Realizacja uprawnień przyznanych powołanymi przepisami nie może zostać
sprowadzona do ochrony indywidualnych interesów dawnych właścicieli
nieruchomości warszawskich albo ich następców prawnych, lecz wiąże się
z realizacją istotnych społecznie celów, za względu na które wskazane przepisy
uzupełniły obowiązujący system prawny.
Sąd Apelacyjny podkreślił, że regulacje zawarte w dekrecie z dnia
26 października 1945 r. pozbawiło prawa własności wszystkich właścicieli gruntów
położonych na obszarze W. bez należnej rekompensaty. Zwrócił także uwagę, że
trudno uznać za rozwiązanie odpowiadające uzasadnionym oczekiwaniom
przedwojennych właścicieli nieruchomości stołecznych oraz ich następców
prawnych uregulowanie, które zostało przyjęte w ust. 1 art. 89 u.g.g.w.n., ponieważ
wejście w życie tego przepisu pozbawiło tych osób szansy na uzyskanie należnego
odszkodowania z art. 7 ust. 5 i art. 8 dekretu. Częściowo korzystne były natomiast
rozwiązania, które były przyjęte w ust. 2 powołanego przepisu, zgodnie z którym
poprzedni właściciele nieruchomości objętych dekretem z 1945 r. lub ich następcy
7
prawni mogą zgłosić w terminie do dnia 31 grudnia 1988 r. wnioski o oddanie
wymienionych gruntów w użytkowanie wieczyste. Dostrzegł również, że spod
działania tej normy zostały wyłączone nieruchomości, które były oddane
w użytkowanie albo użytkowanie wieczyste na rzecz osób trzecich, stosownie do
art. 89 ust.5 powołanej ustawy. W konsekwencji, prawne oraz społeczne skutki
zastosowania przytoczonych regulacji były ograniczone, ponieważ liczne
nieruchomości warszawskie albo ich części, w tym lokale położone w budynkach,
zostały wcześniej zbyte albo oddane w użytkowanie wieczyste na rzecz osób
trzecich. Zdaniem Sądu Apelacyjnego nie ulega też wątpliwości, że uzyskanie
przez Gminę własności nieruchomości warszawskich, które następnie przeszły na
własność Skarbu Państwa, umożliwiło ich przeznaczenie z korzyścią dla podmiotów,
które bez jakichkolwiek nakładów albo przy niewielkich wydatkach własnych
uzyskiwały w późniejszych latach prawo użytkowania wieczystego wskazanych
gruntów, jak też położonych na nich budynków, przez uzyskanie korzystnej decyzji
administracyjnej, a następnie zawarcie umowy notarialnej oraz wpis do księgi
wieczystej. Zebrany w tej sprawie materiał wykazuje, że P. należy do beneficjentów
regulacji zawartej w dekrecie, korzystał bowiem przez 40 lat z nieruchomości, która
przed jego wejściem w życie należała do R. i L. D.
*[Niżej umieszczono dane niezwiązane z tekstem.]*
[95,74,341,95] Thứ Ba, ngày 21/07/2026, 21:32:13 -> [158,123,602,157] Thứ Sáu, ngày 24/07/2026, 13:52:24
Mając to na uwadze Sąd Apelacyjny stwierdził, że nie zakończone
postępowanie w sprawie wniosku państwa D., doprowadziło do wystąpienia
konfliktu wartości pomiędzy uprawnieniami przyznanymi następcom prawnym
przedwojennych właścicieli nieruchomości przy ul. K. w art. 89 ust. 2 a prawem
powoda z art. 236 § 2 k.c. Stając przed koniecznością rozstrzygnięcia tego konfliktu,
po rozważeniu ratio legis obu wskazanych przepisów oraz przy uwzględnieniu
wszystkich istotnych okoliczności tej sprawy, Sąd Apelacyjny opowiedział się za
wyższością wartości reprezentowanych w tej sprawie przez podmioty działające po
stronie pozwanej i dlatego uznał, że apelacje zasługują na uwzględnienie przez
zmianę zaskarżonego wyroku i oddalenie powództwa także w części, w której
zostało ono uwzględnione przez Sąd Okręgowy.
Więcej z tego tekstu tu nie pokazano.